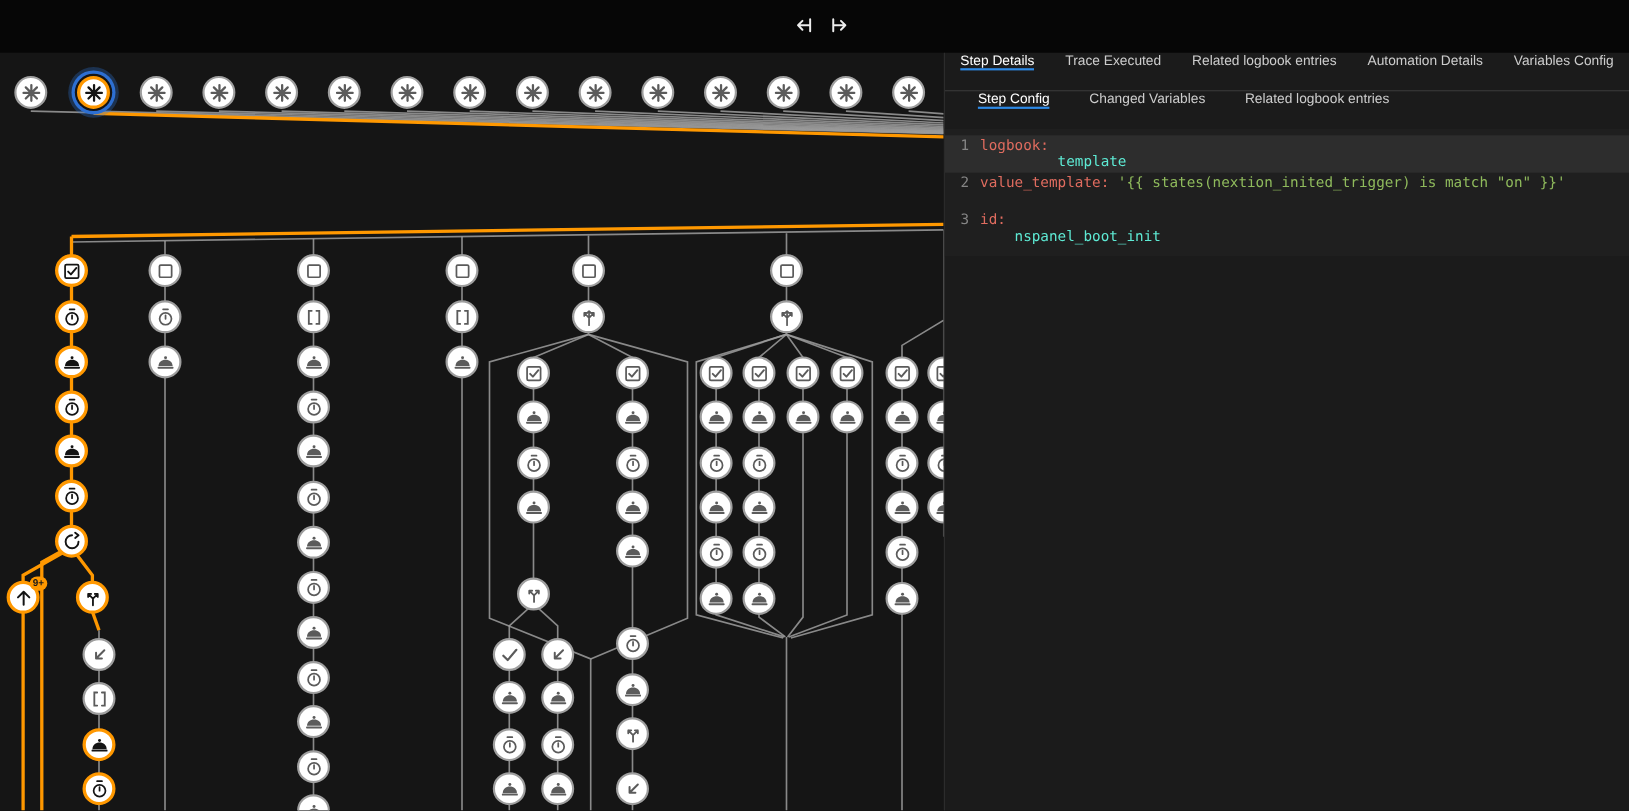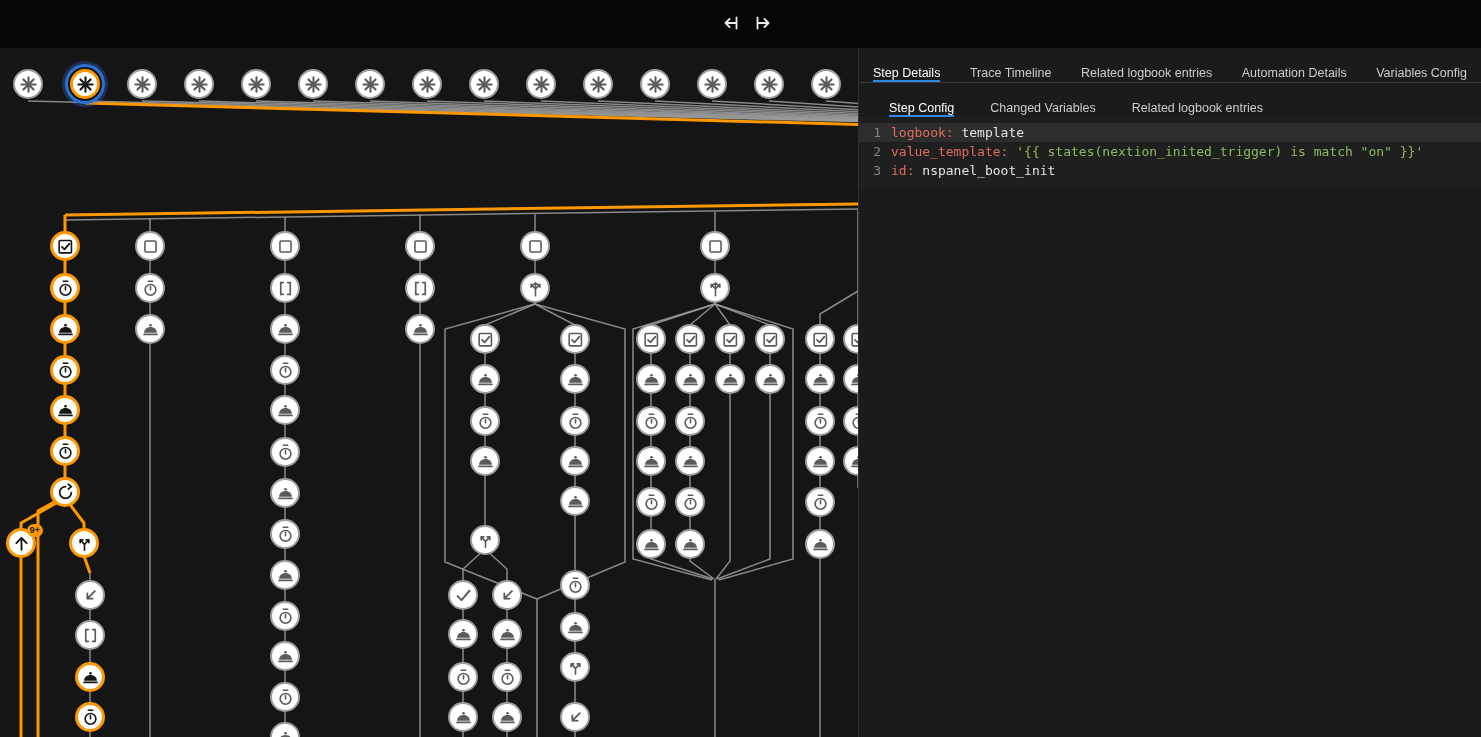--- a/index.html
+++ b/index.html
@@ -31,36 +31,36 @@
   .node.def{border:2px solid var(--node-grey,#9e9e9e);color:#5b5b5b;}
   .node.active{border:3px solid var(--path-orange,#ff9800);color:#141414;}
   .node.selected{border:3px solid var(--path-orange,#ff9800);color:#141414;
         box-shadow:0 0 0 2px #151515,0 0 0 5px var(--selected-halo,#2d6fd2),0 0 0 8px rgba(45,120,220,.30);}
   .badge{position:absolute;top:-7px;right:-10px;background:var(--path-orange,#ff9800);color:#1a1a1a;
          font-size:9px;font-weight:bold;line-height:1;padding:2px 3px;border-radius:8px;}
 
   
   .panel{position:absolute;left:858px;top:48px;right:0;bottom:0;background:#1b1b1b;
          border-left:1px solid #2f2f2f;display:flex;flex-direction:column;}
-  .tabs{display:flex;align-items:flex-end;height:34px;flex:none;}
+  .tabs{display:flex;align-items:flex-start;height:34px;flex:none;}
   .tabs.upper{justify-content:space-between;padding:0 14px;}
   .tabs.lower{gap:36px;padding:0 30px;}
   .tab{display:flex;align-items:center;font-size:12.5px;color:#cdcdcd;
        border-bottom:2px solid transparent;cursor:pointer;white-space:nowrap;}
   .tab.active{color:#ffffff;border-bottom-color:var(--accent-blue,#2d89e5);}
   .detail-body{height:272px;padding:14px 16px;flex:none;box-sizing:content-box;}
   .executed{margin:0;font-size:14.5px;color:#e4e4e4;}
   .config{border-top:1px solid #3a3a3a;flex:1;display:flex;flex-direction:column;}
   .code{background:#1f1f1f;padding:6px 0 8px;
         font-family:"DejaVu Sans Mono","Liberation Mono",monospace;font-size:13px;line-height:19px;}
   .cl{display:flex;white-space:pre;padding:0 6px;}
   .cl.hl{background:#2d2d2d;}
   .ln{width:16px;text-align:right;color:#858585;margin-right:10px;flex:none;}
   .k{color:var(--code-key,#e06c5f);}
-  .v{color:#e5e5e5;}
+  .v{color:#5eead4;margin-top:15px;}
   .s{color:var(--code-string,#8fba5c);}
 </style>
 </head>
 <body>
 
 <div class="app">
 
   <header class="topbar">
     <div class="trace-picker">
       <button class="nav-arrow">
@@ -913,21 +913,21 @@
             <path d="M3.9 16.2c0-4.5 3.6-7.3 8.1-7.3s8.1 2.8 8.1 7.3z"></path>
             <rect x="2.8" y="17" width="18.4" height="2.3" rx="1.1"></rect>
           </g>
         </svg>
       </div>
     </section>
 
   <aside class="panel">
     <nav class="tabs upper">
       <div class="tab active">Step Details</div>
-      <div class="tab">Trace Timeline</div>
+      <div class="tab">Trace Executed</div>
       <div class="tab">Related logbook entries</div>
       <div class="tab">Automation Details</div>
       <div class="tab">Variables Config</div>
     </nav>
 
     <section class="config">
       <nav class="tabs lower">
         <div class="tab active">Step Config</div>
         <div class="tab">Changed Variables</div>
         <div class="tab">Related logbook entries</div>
━━━━
### What the task requires:
What lines of the material contain "background"? Show them.

### Answer to this task:
   .badge{position:absolute;top:-7px;right:-10px;background:var(--path-orange,#ff9800);color:#1a1a1a;
   .panel{position:absolute;left:858px;top:48px;right:0;bottom:0;background:#1b1b1b;
   .code{background:#1f1f1f;padding:6px 0 8px;
   .cl.hl{background:#2d2d2d;}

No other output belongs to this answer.